From January of 2017 through the 25th anniversary, the club will have hosted a dozen visiting clubs, regattas and rallys with pig roasts, Cuban rum and salsa dancing. The season kicked off with the resumption of the historic St. Petersburg, Florida to Havana Race in February, after a 54 year hiatus. The culmination of this busy year will be the Hemingway International Billfish Championship which last year featured nearly 100 competitors from eight countries, including more than 70 American boats.
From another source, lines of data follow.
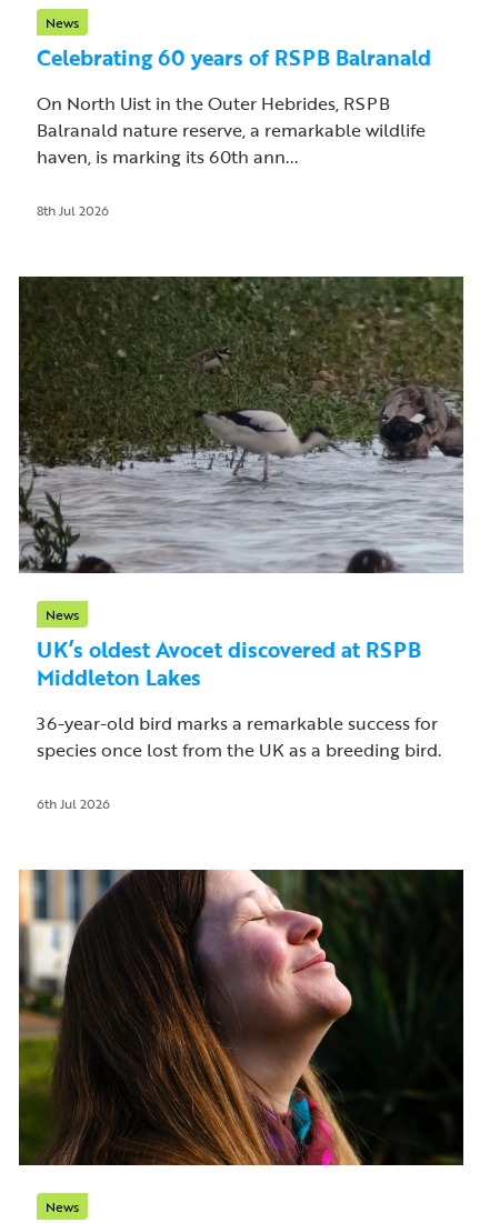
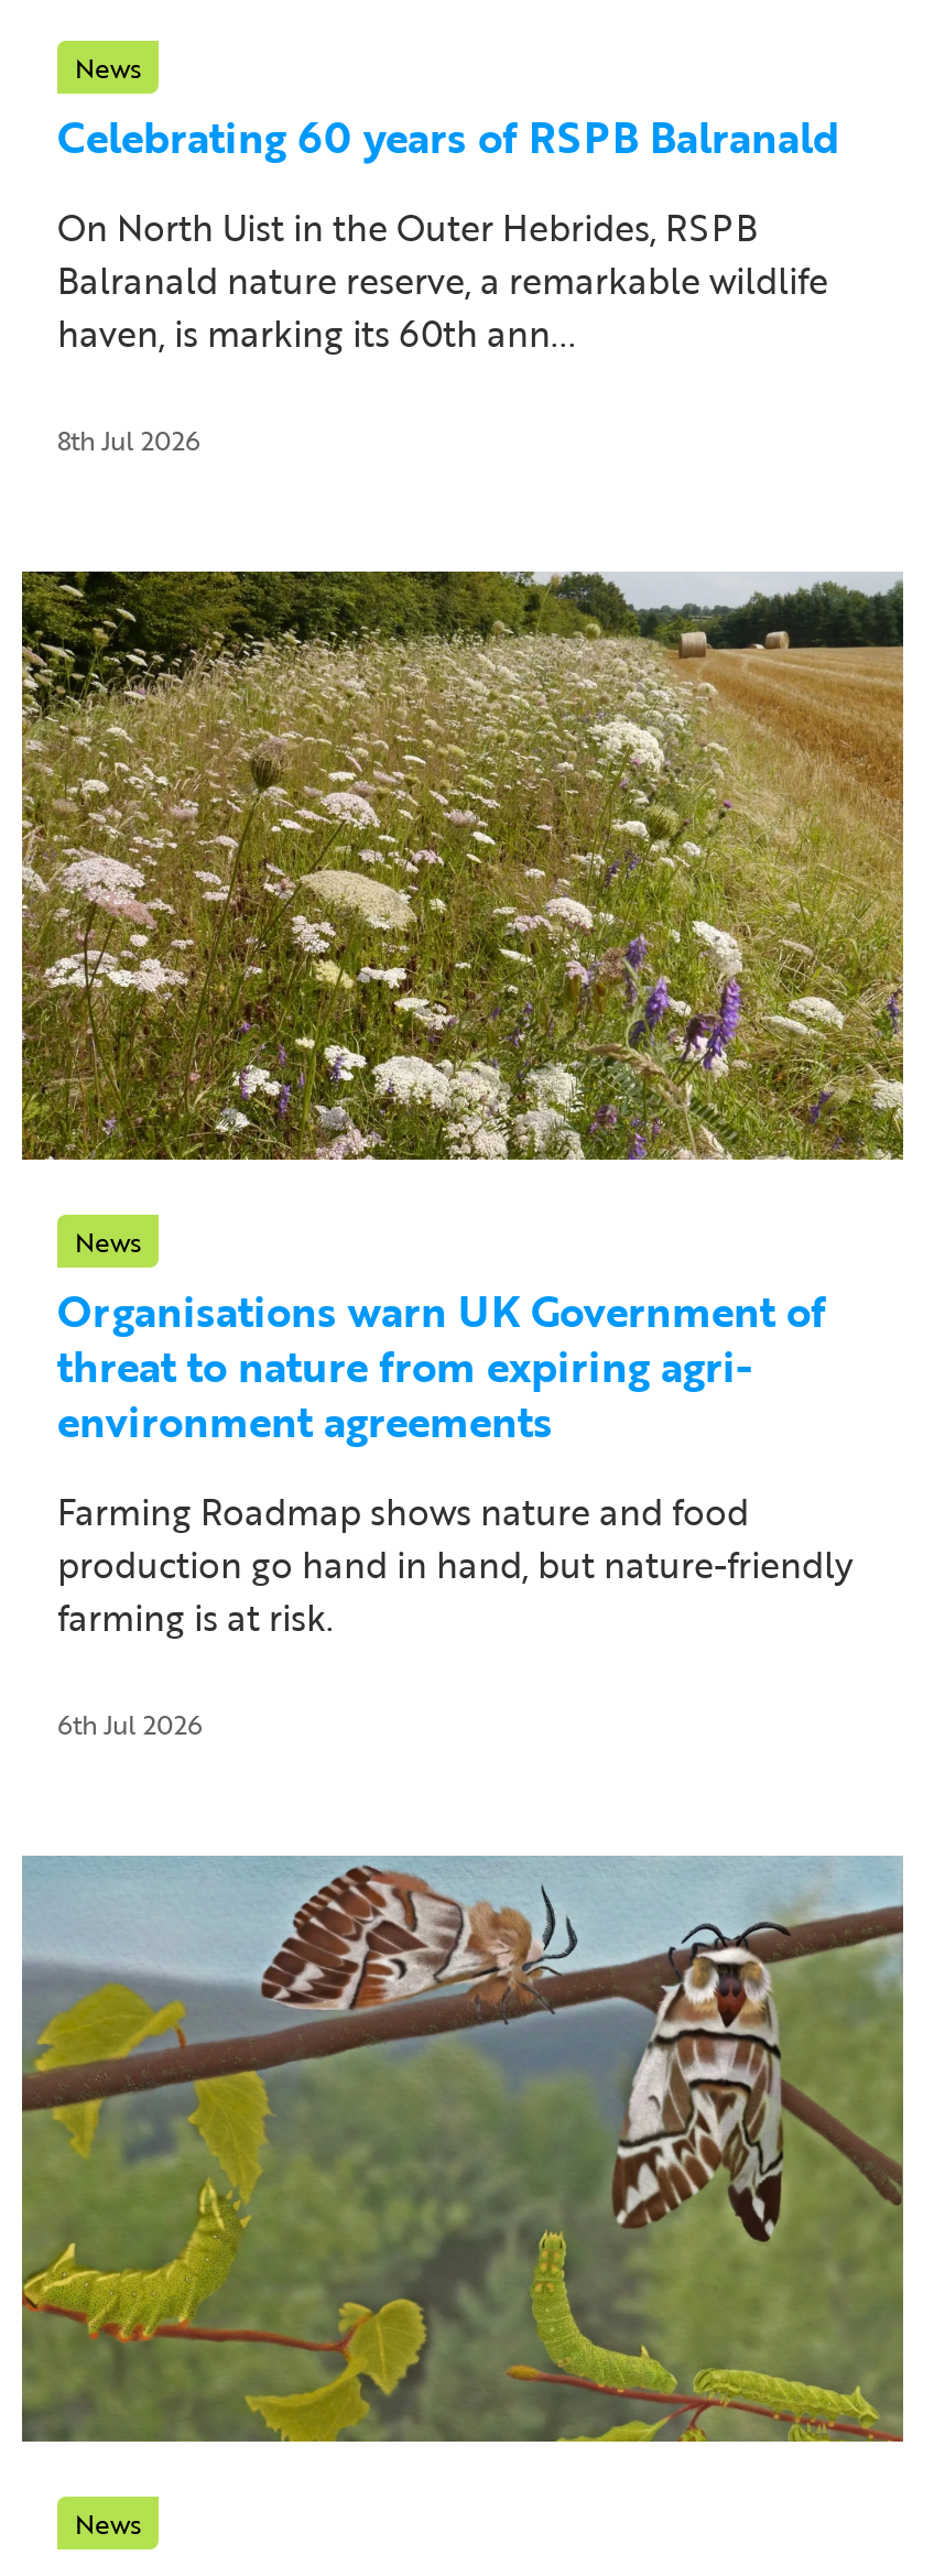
[18,275,464,574] [image] -> [20,572,905,1162] [image]
[37,633,421,693] UK’s oldest Avocet discovered at RSPB | Middleton Lakes -> [57,1278,826,1452] Organisations warn UK Government of | threat to nature from expiring agri- | environment agreements
[37,709,441,763] 36-year-old bird marks a remarkable success for | species once lost from the UK as a breeding bird. -> [57,1485,852,1643] Farming Roadmap shows nature and food | production go hand in hand, but nature-friendly | farming is at risk.
[18,869,464,1166] [image] -> [20,1853,905,2444] [image]

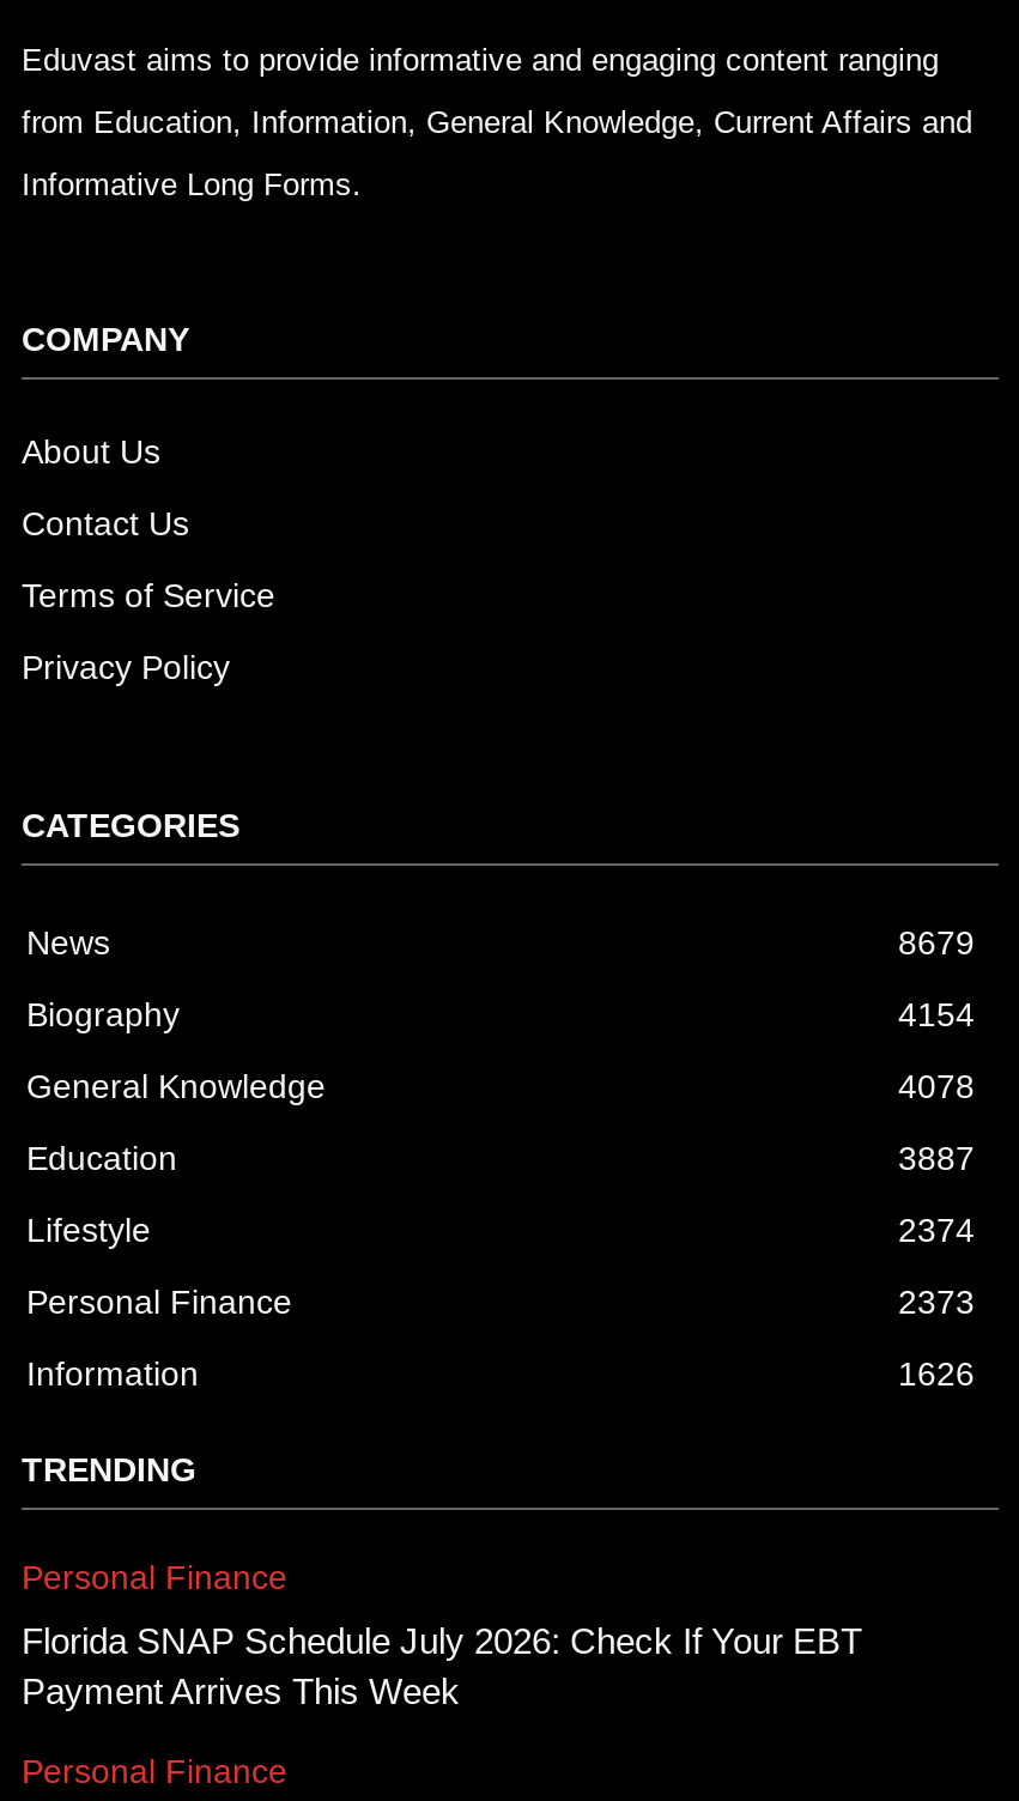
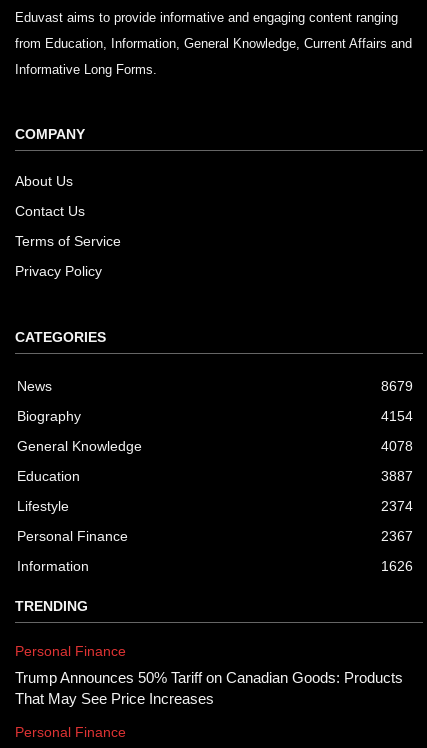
[898,1282,975,1321] 2373 -> [381,528,413,544] 2367
[22,1620,862,1711] Florida SNAP Schedule July 2026: Check If Your EBT | Payment Arrives This Week -> [15,670,403,708] Trump Announces 50% Tariff on Canadian Goods: Products | That May See Price Increases

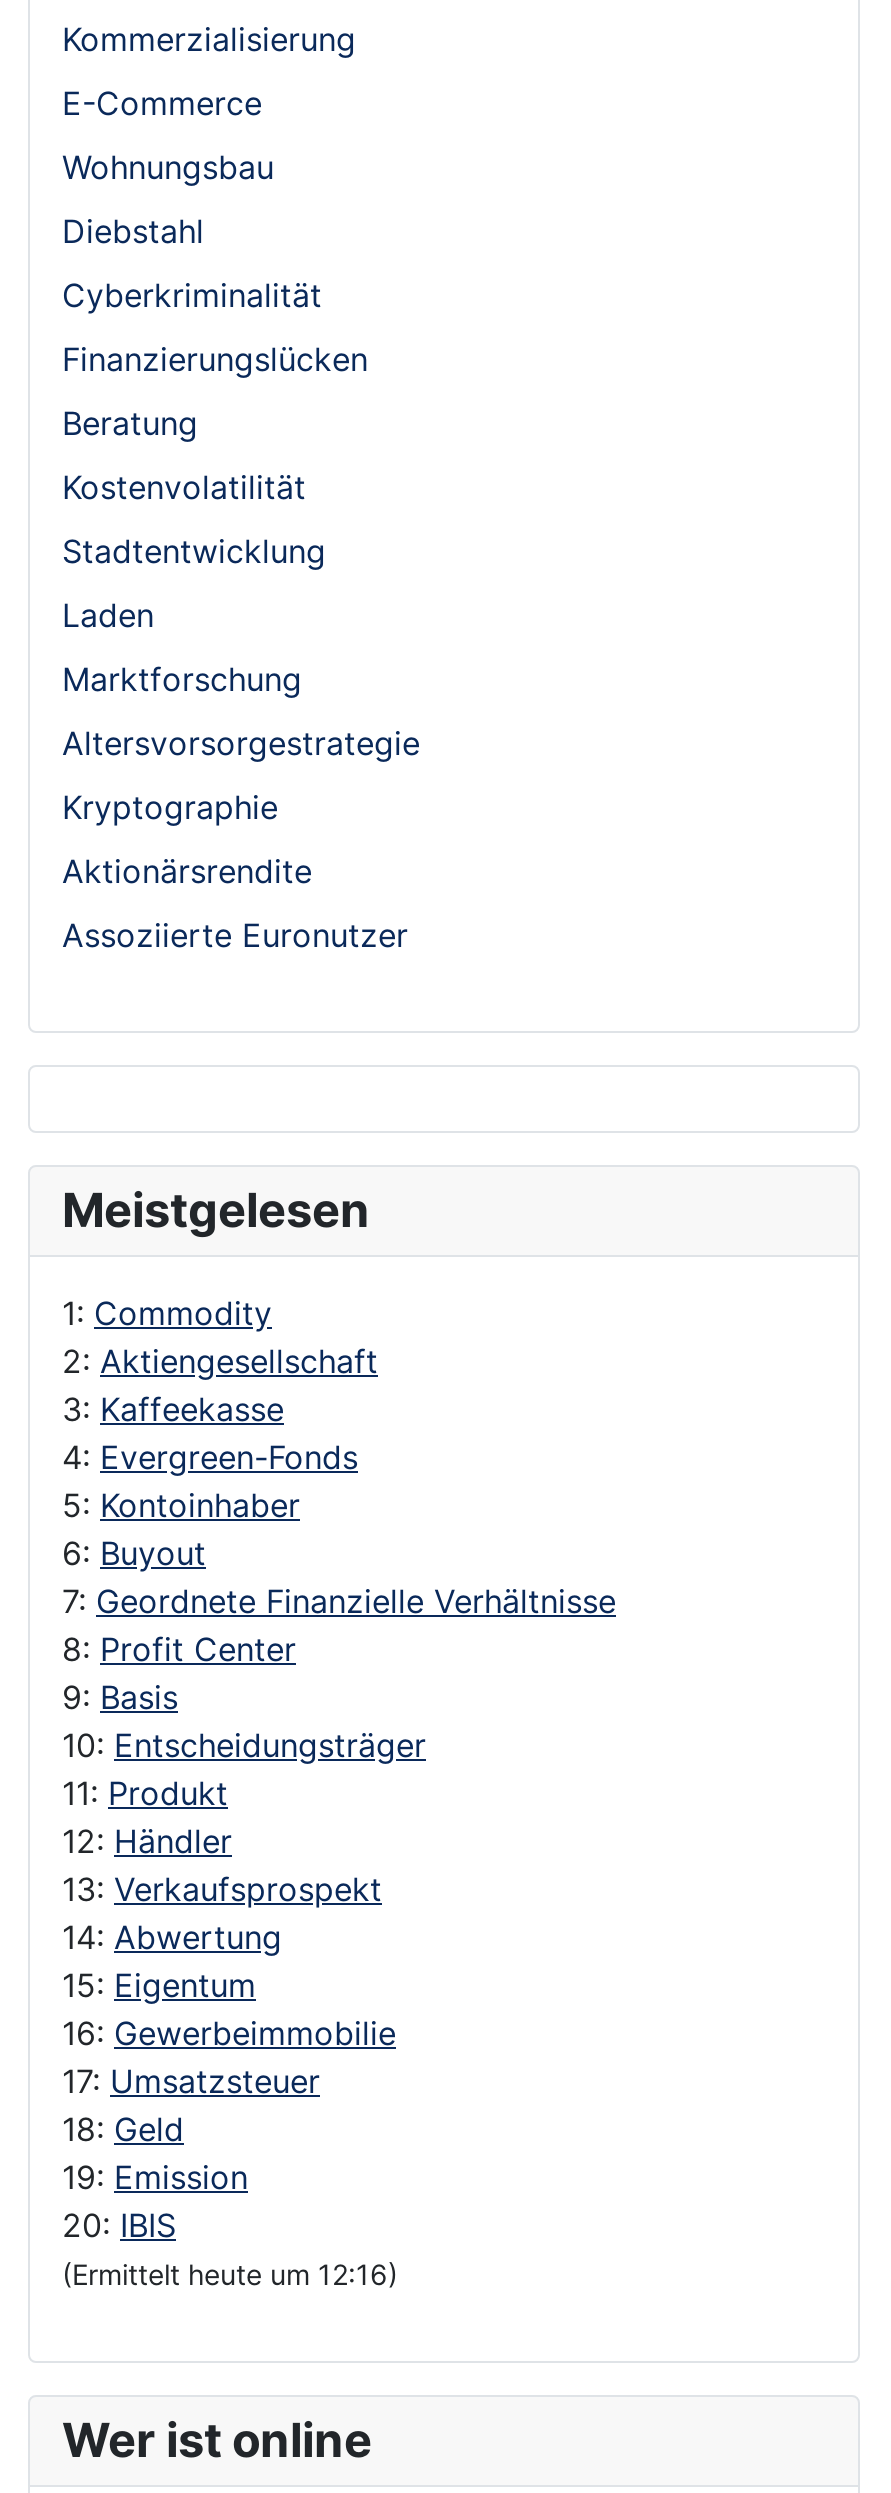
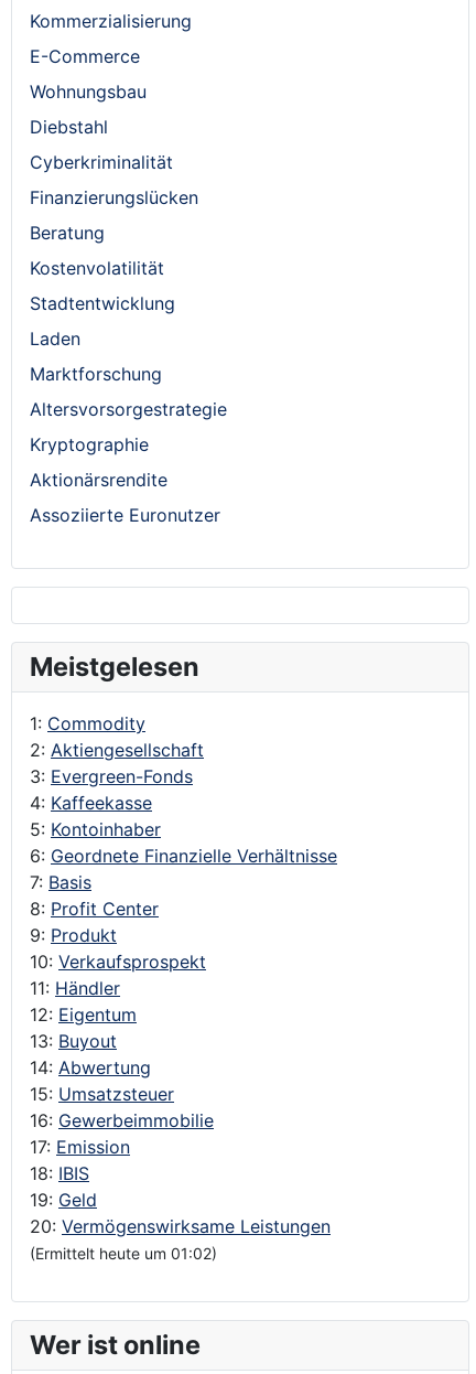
[62,1388,358,1476] 3: Kaffeekasse | 4: Evergreen-Fonds -> [30,765,193,813] 3: Evergreen-Fonds | 4: Kaffeekasse
[62,1532,616,1620] 6: Buyout | 7: Geordnete Finanzielle Verhältnisse -> [30,844,337,893] 6: Geordnete Finanzielle Verhältnisse | 7: Basis
[62,1676,426,1908] 9: Basis | 10: Entscheidungsträger | 11: Produkt | 12: Händler | 13: Verkaufsprospekt -> [30,924,206,1051] 9: Produkt | 10: Verkaufsprospekt | 11: Händler | 12: Eigentum | 13: Buyout
[62,1964,256,2004] 15: Eigentum -> [30,1082,174,1104] 15: Umsatzsteuer
[62,2060,398,2290] 17: Umsatzsteuer | 18: Geld | 19: Emission | 20: IBIS | (Ermittelt heute um 12:16) -> [30,1135,331,1262] 17: Emission | 18: IBIS | 19: Geld | 20: Vermögenswirksame Leistungen | (Ermittelt heute um 01:02)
Commodore Escrich is responsible for the survival of the Hemingway tournament, now in its 67th year. (“The Man Who Would Not Let The Hemingway Die”). Through many lean years the Commodore convince the powers at be to continue the contest despite a lack of competitors. “We must not let the tournament die.” He declared in a 2013 interview. Participation in the Hemingway had dropped to nine boats and the few tournament supporters were pulling out. With recently relaxed regulations for American boaters, the tournament has the potential to become one of the premier billfish competitions in the world.
Although the club encourages membership, it never turns away visiting mariners. On most days, you will find Cuban captains and sailors from the neighboring pueblos of Jaimanitas and Sante Fe conversing with foreign yachtsmen and stray tourist who make the short hop from Havana to glimpse life outside the bustling capital. The gathering of diverse peoples is the mission statement of the club. The Commodore and his staff strive to create an environment where the interaction of people from all countries, all backgrounds, and all political persuasions come together as friends and neighbors, all fellow travelers on the planter Earth’s great oceans.
“I began this organization based on the premise the boating community has a bond that crosses politics and ideologies.” says Escrich. “When one comes to the aid of a fellow sailor in peril, the question is not of politics. The question is how may I help? I believe Senor Hemingway would agree.”